O que é uma "civilização espiritual"? Não se trata de divagações sobre um conceito filosófico abstrato, pois a "civilização espiritual" está prestes a ser proposta à população chinesa como um paliativo de amplo alcance para os males sociais que afligem o país.
Na semana que vem, o Partido Comunista chinês vai promover seu plenário anual, um evento fechado que, este ano, deverá discutir a fundo os valores vigentes na China. O presidente Jiang Zemin, ansioso por fortalecer sua credibilidade ideológica, escolheu a "civilização espiritual" como tópico principal do plenário.
O "Diário do Povo", porta-voz do Partido Comunista chinês, está abrindo caminho para a publicação de uma série de artigos, em cinco partes, sobre uma nova geração de trabalhadores-modelo.
Até agora, já foram relatadas as proezas de um cobrador de impostos da Província de Fujian, de um quadro industrial e comercial na cidade de Tianjin e de um burocrata civil na Província de Henan.
São descritas como "material educativo sobre a construção da civilização espiritual socialista".

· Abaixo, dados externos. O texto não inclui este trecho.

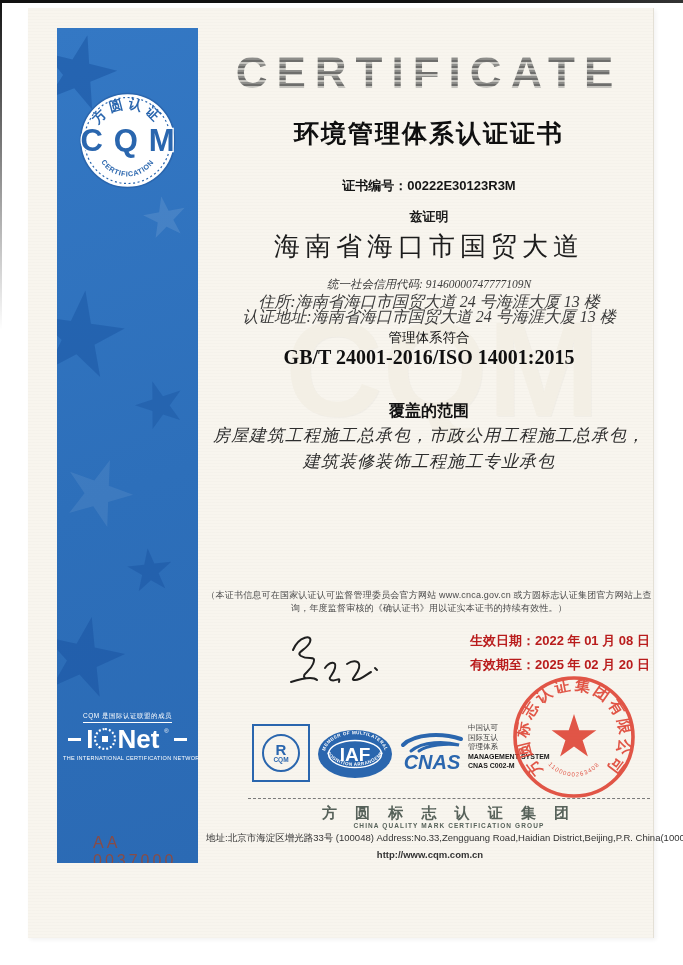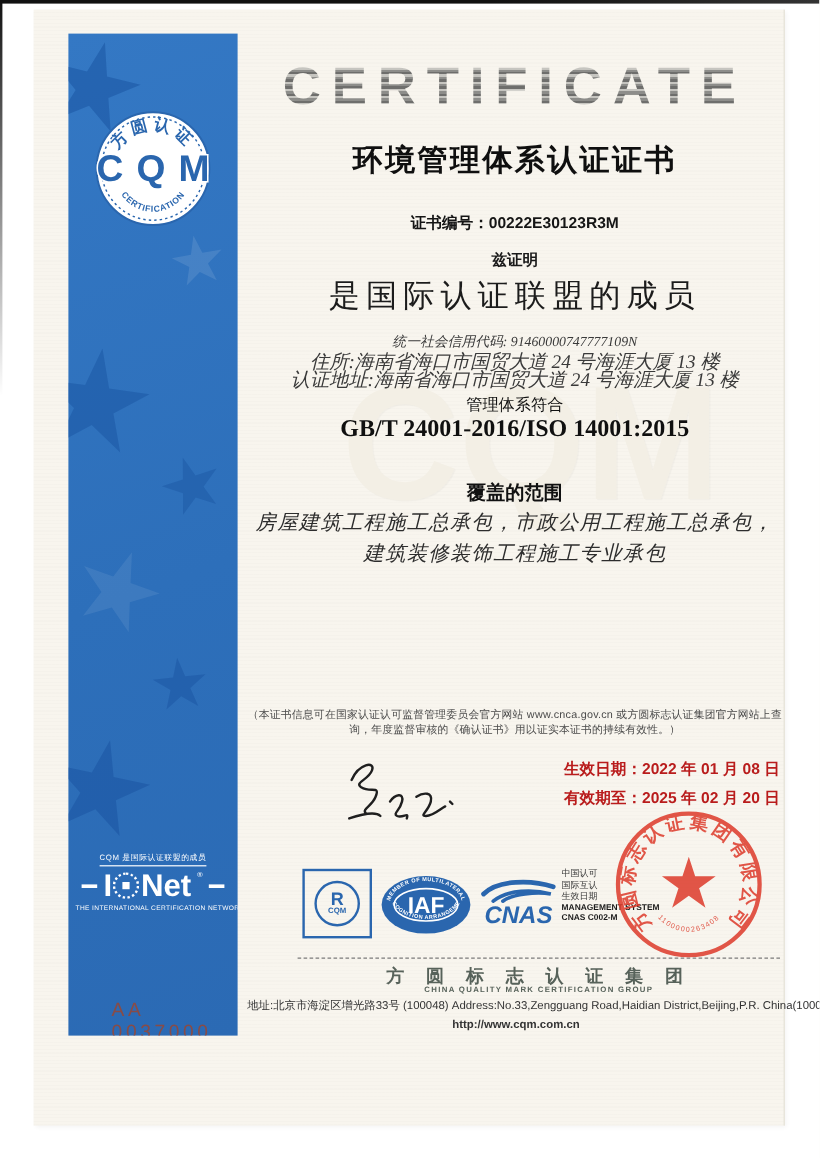--- a/index.html
+++ b/index.html
@@ -135,7 +135,7 @@
     <span>证书编号：</span><span>00222E30123R3M</span>
   </div>
   <div class="abs ctr intro">兹证明</div>
-  <div class="abs ctr company">是国际认证联盟的成员</div>
+  <div class="abs ctr company">海南省海口市国贸大道</div>
   <div class="abs ctr kai credit">统一社会信用代码: 91460000747777109N</div>
   <div class="abs ctr kai addr1">住所:海南省海口市国贸大道 24 号海涯大厦 13 楼</div>
   <div class="abs ctr kai addr2">认证地址:海南省海口市国贸大道 24 号海涯大厦 13 楼</div>

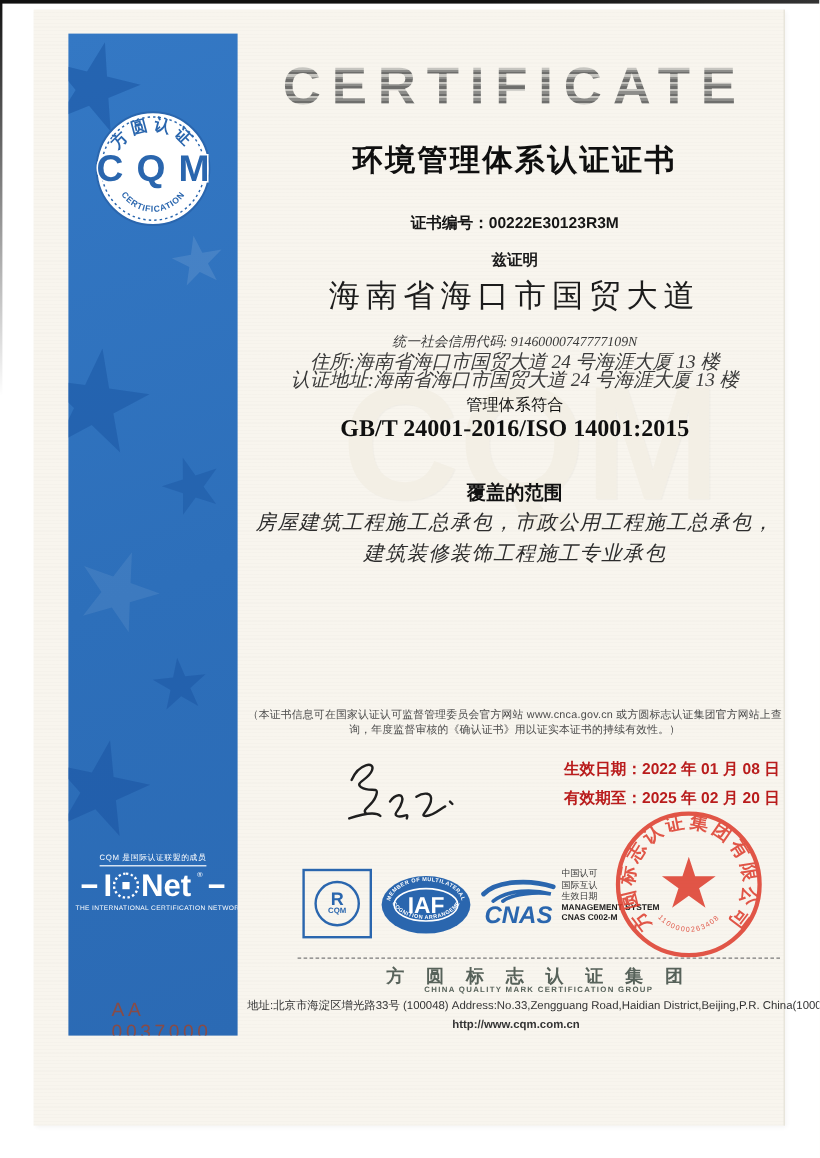--- a/index.html
+++ b/index.html
@@ -201,7 +201,7 @@
   <div class="abs accred">
     <div>中国认可</div>
     <div>国际互认</div>
-    <div>生效日期</div>
+    <div>管理体系</div>
     <div class="en">MANAGEMENT SYSTEM</div>
     <div class="en">CNAS C002-M</div>
   </div>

Os burocratas-modelo foram escolhidos para exemplificar o âmago da "civilização espiritual": amor pela pátria, lealdade ao Partido Comunista, preocupação com os cidadãos, amor pelo trabalho, rejeição da corrupção e respeito pelo meio ambiente.
A ênfase sobre o patriotismo e a gratidão para com o partido deve preencher o vazio moral no qual os chineses de hoje se vêem mergulhados e melhorar a imagem maculada do partido.
Enquanto isso, orientações mais práticas são dirigidas a quem sofre os efeitos da criminalidade, corrupção, danos ambientais e valores familiares em declínio..
Como parte da campanha da "civilização espiritual", este mês foi batizado de "mês dos anúncios de serviços públicos". Jornais e outdoors vêm dedicando espaço para mensagens de teor louvável.
"Incrementar a conscientização em relação ao meio ambiente e melhorar as condições sanitárias da cidade", dizia cartaz em Pequim. Em sua edição desta semana, o "Diário da Juventude de Pequim", o mais liberal dos jornais chineses, publicou um retrato de uma senhora idosa e solitária. A legenda que acompanhava a foto dizia: "Hoje, volte para casa e passe algum tempo com seus pais".
A China também implementou o plano, anunciado no início do ano, de bloquear o acesso dos usuários chineses da Internet a vários sites, incluindo os de jornais e revistas norte-americanas, organizações de direitos humanos e sites que divulgam pornografia.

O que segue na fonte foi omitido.